Although we don't believe in timing the market or panicking over daily movements, we do like to keep an eye on market changes -- just in case they're material to our investing thesis.
After yesterday's huge rally in the Dow Jones Industrials (DJINDICES:^DJI), you'd think investors might at least wait for an actual deal to get done before bidding stocks higher. Yet market participants didn't let their impatience get the better of them, instead focusing on the longer-term benefits that could result from more extensive negotiations over the federal budget. The Dow was unchanged as of 10:50 a.m. EDT, refusing to give up any of its 2% gain from yesterday's session. The majority of Dow stocks rose in early trading, and broader market measures were also roughly flat after big gains on Thursday.
But looking at the weaker performers in the Dow, many share one key trait: They're all directly exposed to the state of the American consumer.
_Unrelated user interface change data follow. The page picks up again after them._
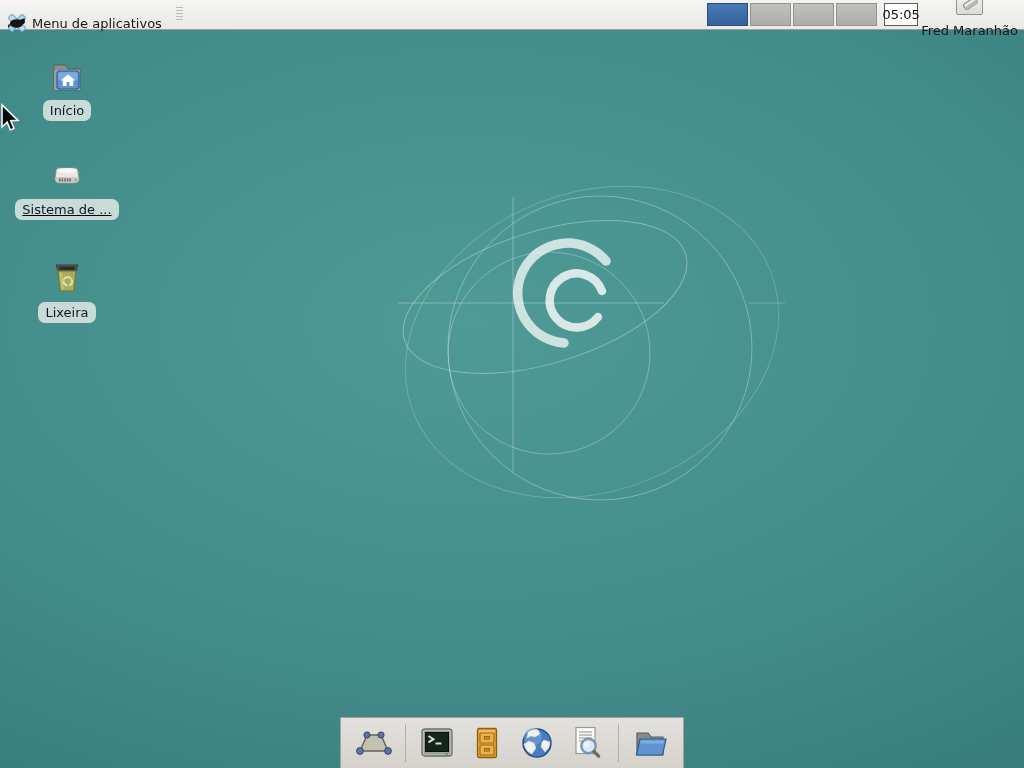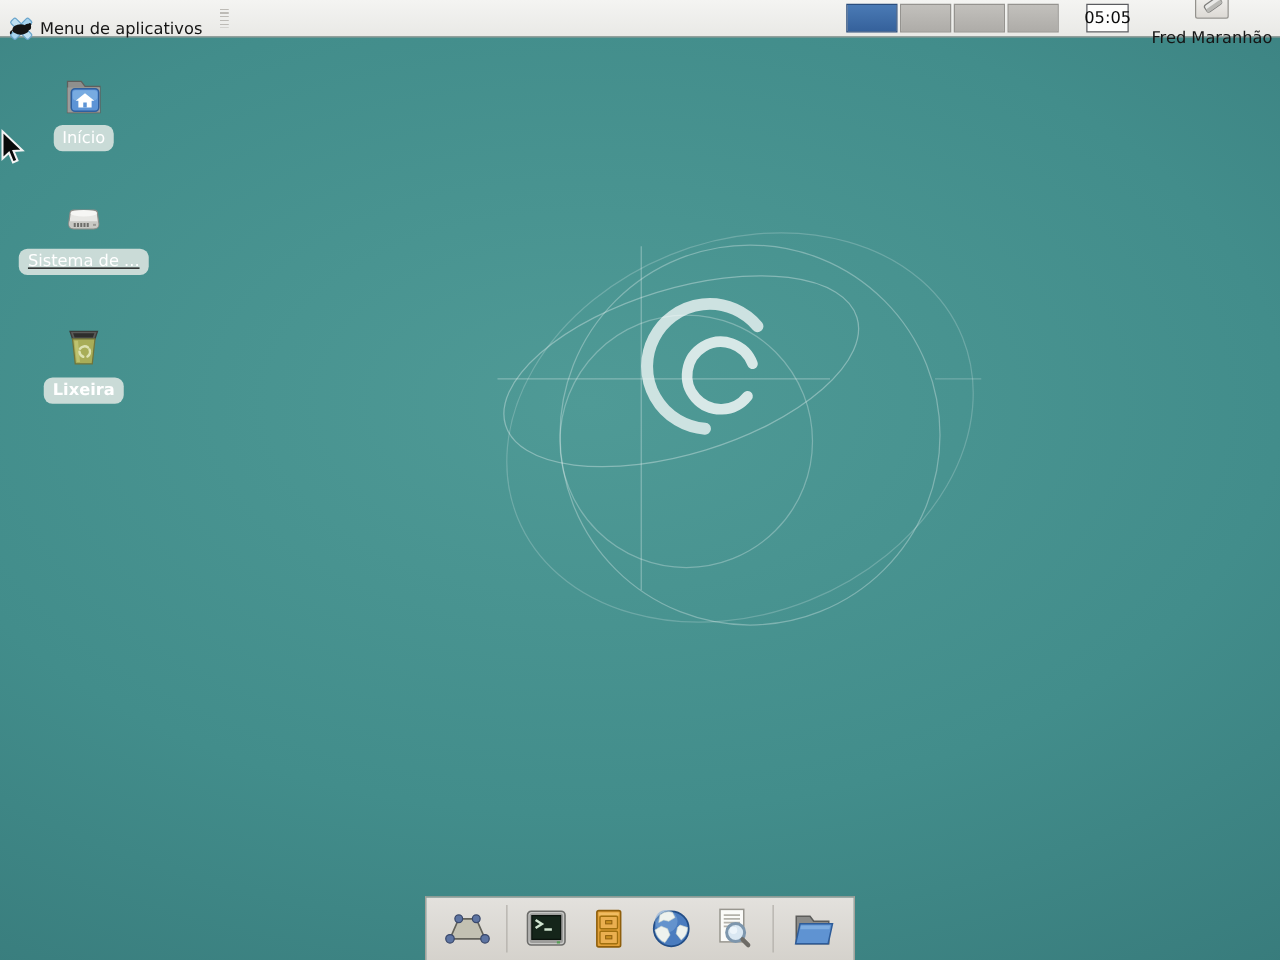"05:05" .clock { margin: 0 18px -> 0 3px }
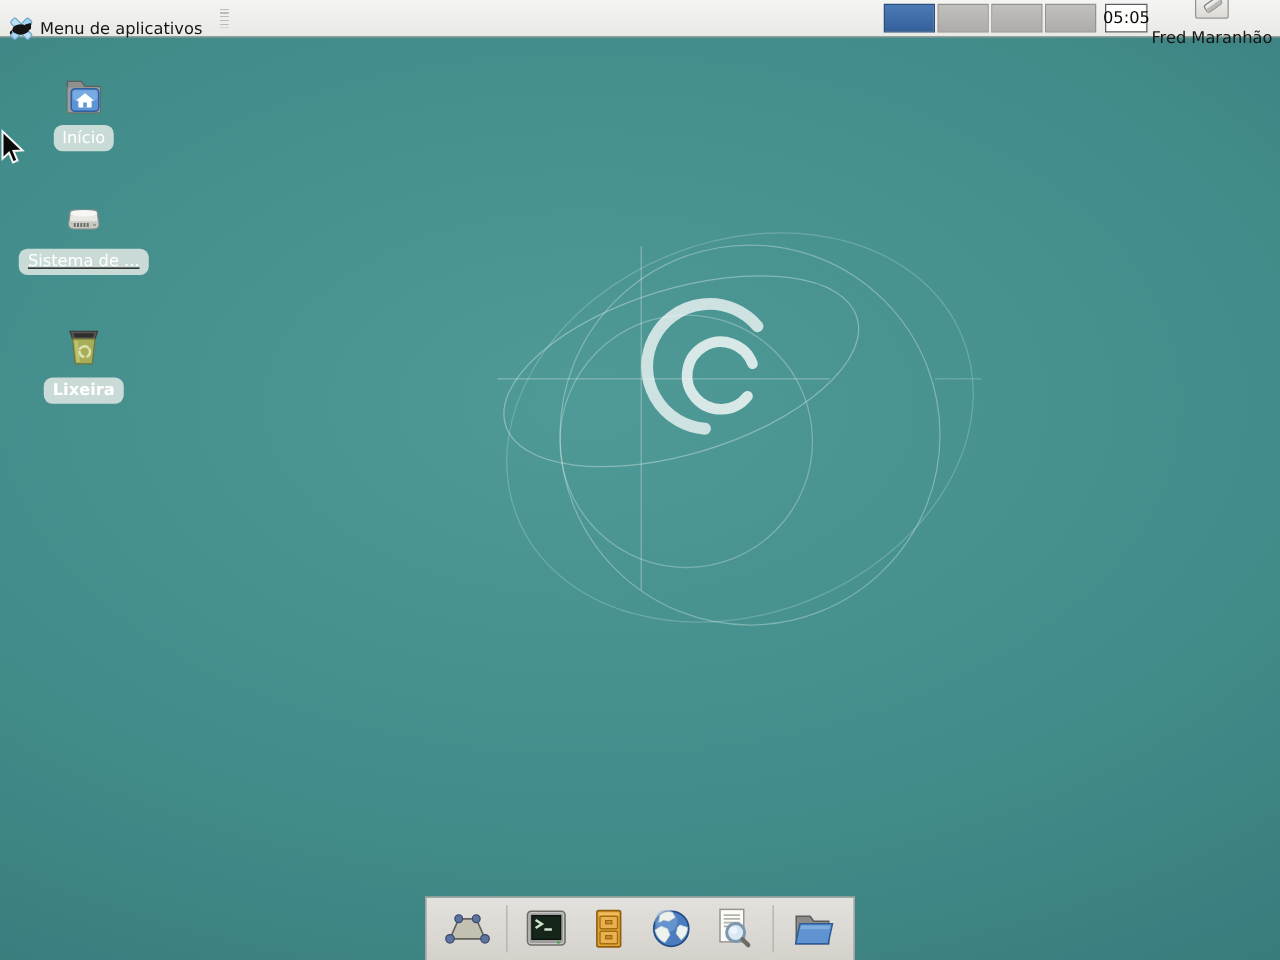"Início" .desk-icon .pill { color: #ffffff -> #0f172a }
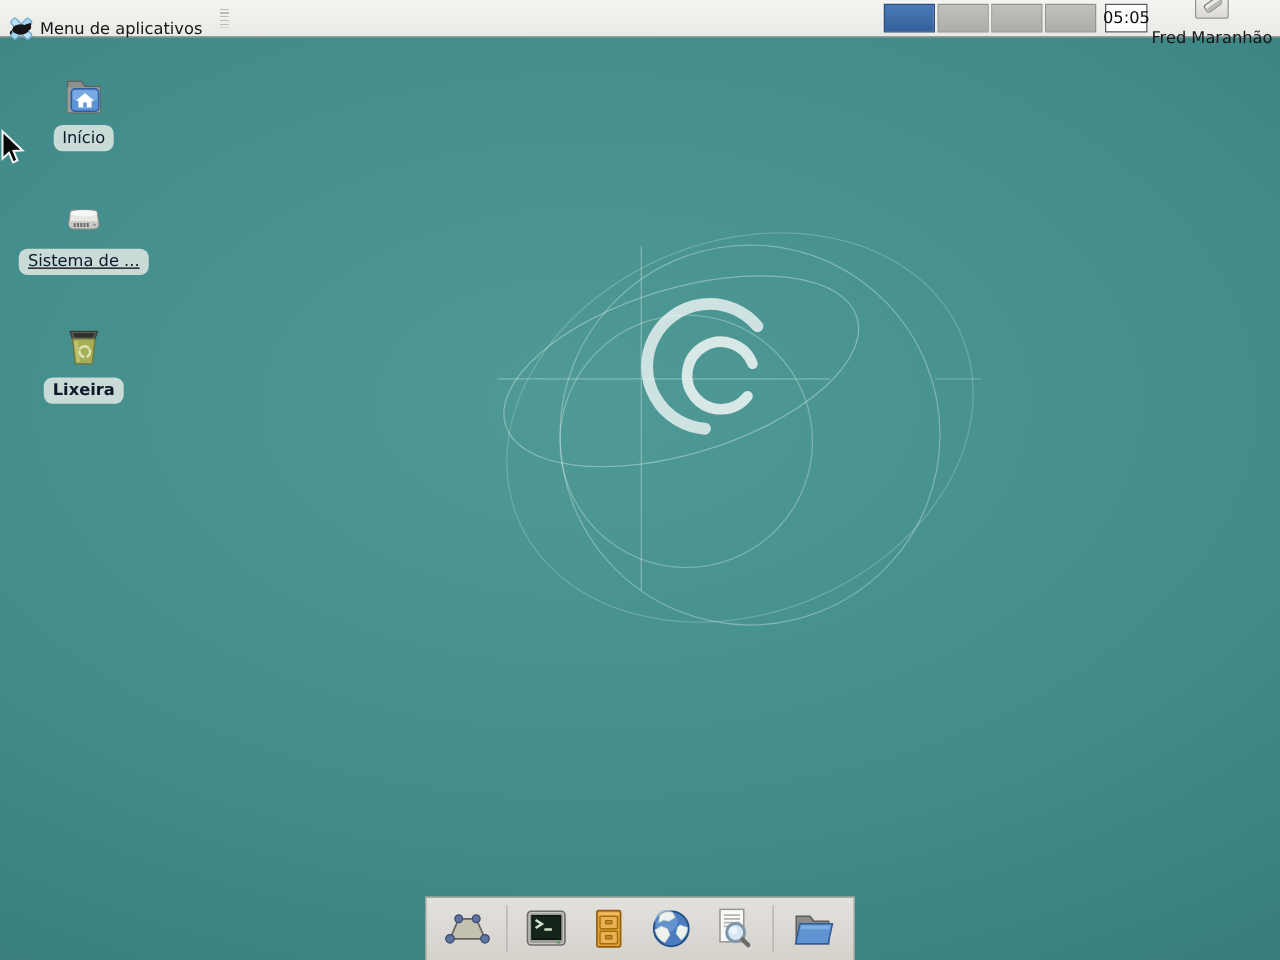"Lixeira" #icon-lixeira { font-weight: bold -> none }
Wal-Mart (NYSE:WMT) has fallen 1% as traders pointed to the retailer's decision to end its joint-venture relationship in India with a local conglomerate as a sign of the difficulties Wal-Mart could face in its global growth plans. But Wal-Mart's U.S. growth has slowed substantially, posing a potentially larger threat to the retail giant's future prospects. As online retail gains more traction, the possibility of fighting over a smaller pie if consumer spending pulls back as a result of the government shutdown is worrisome for Wal-Mart shareholders.
Coca-Cola (NYSE:KO) has also lost ground this morning, falling 0.5%. Next week Coke will release its third-quarter earnings report, giving investors a glimpse at whether the beverage giant has managed to overcome its past sluggishness. Expectations remain low for the core North American market, where Coke faces concerns about the health effects of its namesake carbonated beverages. If other nations take action to limit soda consumption as well, though, it could create a big roadblock in Coke's plans to stoke long-term growth.
Finally, telecom giant AT&T (NYSE:T) has lost a quarter-percent as investors become increasingly nervous about how the company will pursue growth following the monster Verizon deal to take full control of the cash-cow Verizon Wireless unit. Rival T-Mobile came out with a plan earlier this week with unlimited international data for no additional cost, providing yet another example of how competition could eventually threaten the premium prices that AT&T has been able to charge for smartphone data service. Until AT&T figures out how to get exposure to markets beyond the U.S., its best value for investors will be as a dividend giant, rather than a potential growth engine.
Fool contributor Dan Caplinger has no position in any stocks mentioned. You can follow him on Twitter @DanCaplinger. The Motley Fool recommends Coca-Cola. Try any of our Foolish newsletter services free for 30 days. We Fools may not all hold the same opinions, but we all believe that considering a diverse range of insights makes us better investors. The Motley Fool has a disclosure policy.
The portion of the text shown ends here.